> _Provided records_:
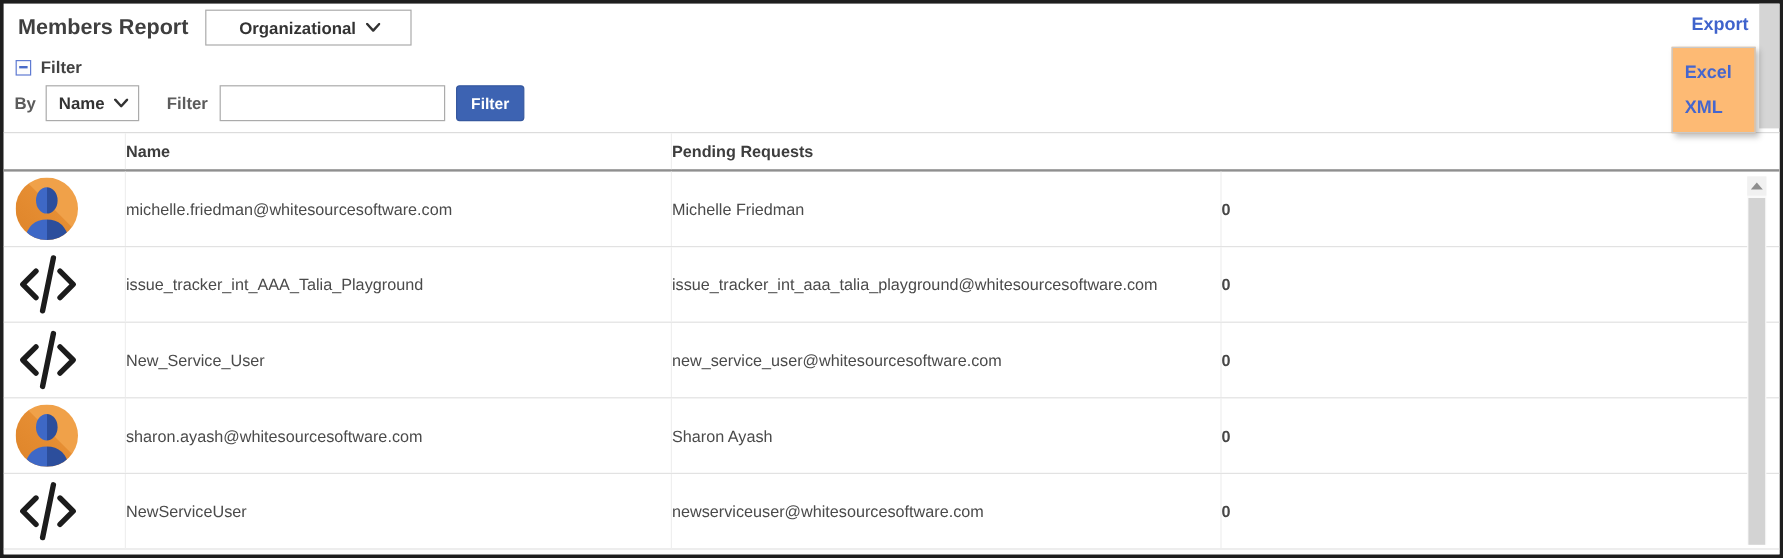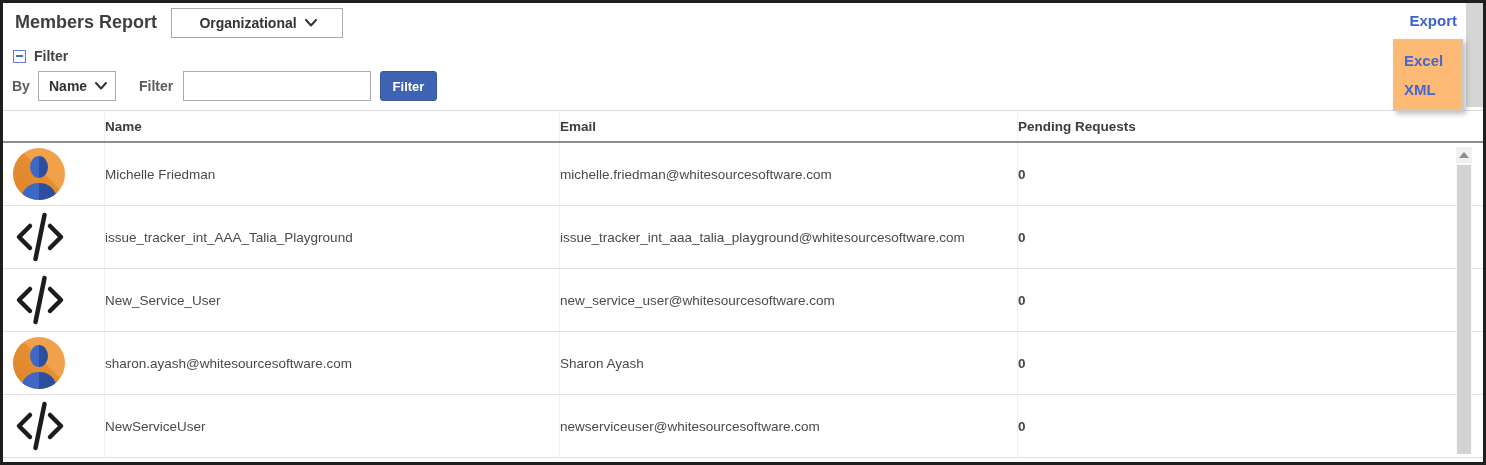--- a/index.html
+++ b/index.html
@@ -199,41 +199,40 @@
     </div>
     <span class="field-label value-label">Filter</span>
     <input class="value-input" type="text" value="" style="">
     <button class="filter-button">Filter</button>
   </div>
 
   <div class="members-table">
     <div class="t-row t-head">
       <div class="t-cell icon-cell"></div>
       <div class="t-cell">Name</div>
-      <div class="t-cell">Email</div>
       <div class="t-cell">Pending Requests</div>
     </div>
 
     <div class="t-body">
 
       <div class="t-row">
         <div class="t-cell icon-cell">
           <span class="row-icon" data-icon="user-avatar">
             <svg class="avatar-glyph" width="52" height="52" viewBox="0 0 52 52">
                 <circle cx="26" cy="26" r="26" fill="url(#orangeShade)"></circle>
                 <g clip-path="url(#avatarClip)">
                   <ellipse cx="26" cy="19" rx="9" ry="11" fill="url(#twoBlue)"></ellipse>
                   <path d="M7 54 Q10 35 26 35 Q42 35 45 54 Z" fill="url(#twoBlue)"></path>
                 </g>
               </svg>
 
           </span>
         </div>
+        <div class="t-cell cell-email">michelle.friedman@whitesourcesoftware.com</div>
         <div class="t-cell cell-name">Michelle Friedman</div>
-        <div class="t-cell cell-email">michelle.friedman@whitesourcesoftware.com</div>
         <div class="t-cell cell-pending">0</div>
       </div>
 
       <div class="t-row">
         <div class="t-cell icon-cell">
           <span class="row-icon" data-icon="service-user-code">
 
             <svg class="code-glyph" width="54" height="52" viewBox="0 0 54 52">
                 <g fill="none" stroke="#1c1c1c" stroke-width="4.5" stroke-linecap="round" stroke-linejoin="round">
                   <path d="M17 15 L6 26 L17 37"></path>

> _Aim of the exercise_:
Exact repetition of each line above is expected; images are to be omitted.

> _Response to the task_:
--- a/index.html
+++ b/index.html
@@ -199,41 +199,40 @@
     </div>
     <span class="field-label value-label">Filter</span>
     <input class="value-input" type="text" value="" style="">
     <button class="filter-button">Filter</button>
   </div>
 
   <div class="members-table">
     <div class="t-row t-head">
       <div class="t-cell icon-cell"></div>
       <div class="t-cell">Name</div>
-      <div class="t-cell">Email</div>
       <div class="t-cell">Pending Requests</div>
     </div>
 
     <div class="t-body">
 
       <div class="t-row">
         <div class="t-cell icon-cell">
           <span class="row-icon" data-icon="user-avatar">
             <svg class="avatar-glyph" width="52" height="52" viewBox="0 0 52 52">
                 <circle cx="26" cy="26" r="26" fill="url(#orangeShade)"></circle>
                 <g clip-path="url(#avatarClip)">
                   <ellipse cx="26" cy="19" rx="9" ry="11" fill="url(#twoBlue)"></ellipse>
                   <path d="M7 54 Q10 35 26 35 Q42 35 45 54 Z" fill="url(#twoBlue)"></path>
                 </g>
               </svg>
 
           </span>
         </div>
+        <div class="t-cell cell-email">michelle.friedman@whitesourcesoftware.com</div>
         <div class="t-cell cell-name">Michelle Friedman</div>
-        <div class="t-cell cell-email">michelle.friedman@whitesourcesoftware.com</div>
         <div class="t-cell cell-pending">0</div>
       </div>
 
       <div class="t-row">
         <div class="t-cell icon-cell">
           <span class="row-icon" data-icon="service-user-code">
 
             <svg class="code-glyph" width="54" height="52" viewBox="0 0 54 52">
                 <g fill="none" stroke="#1c1c1c" stroke-width="4.5" stroke-linecap="round" stroke-linejoin="round">
                   <path d="M17 15 L6 26 L17 37"></path>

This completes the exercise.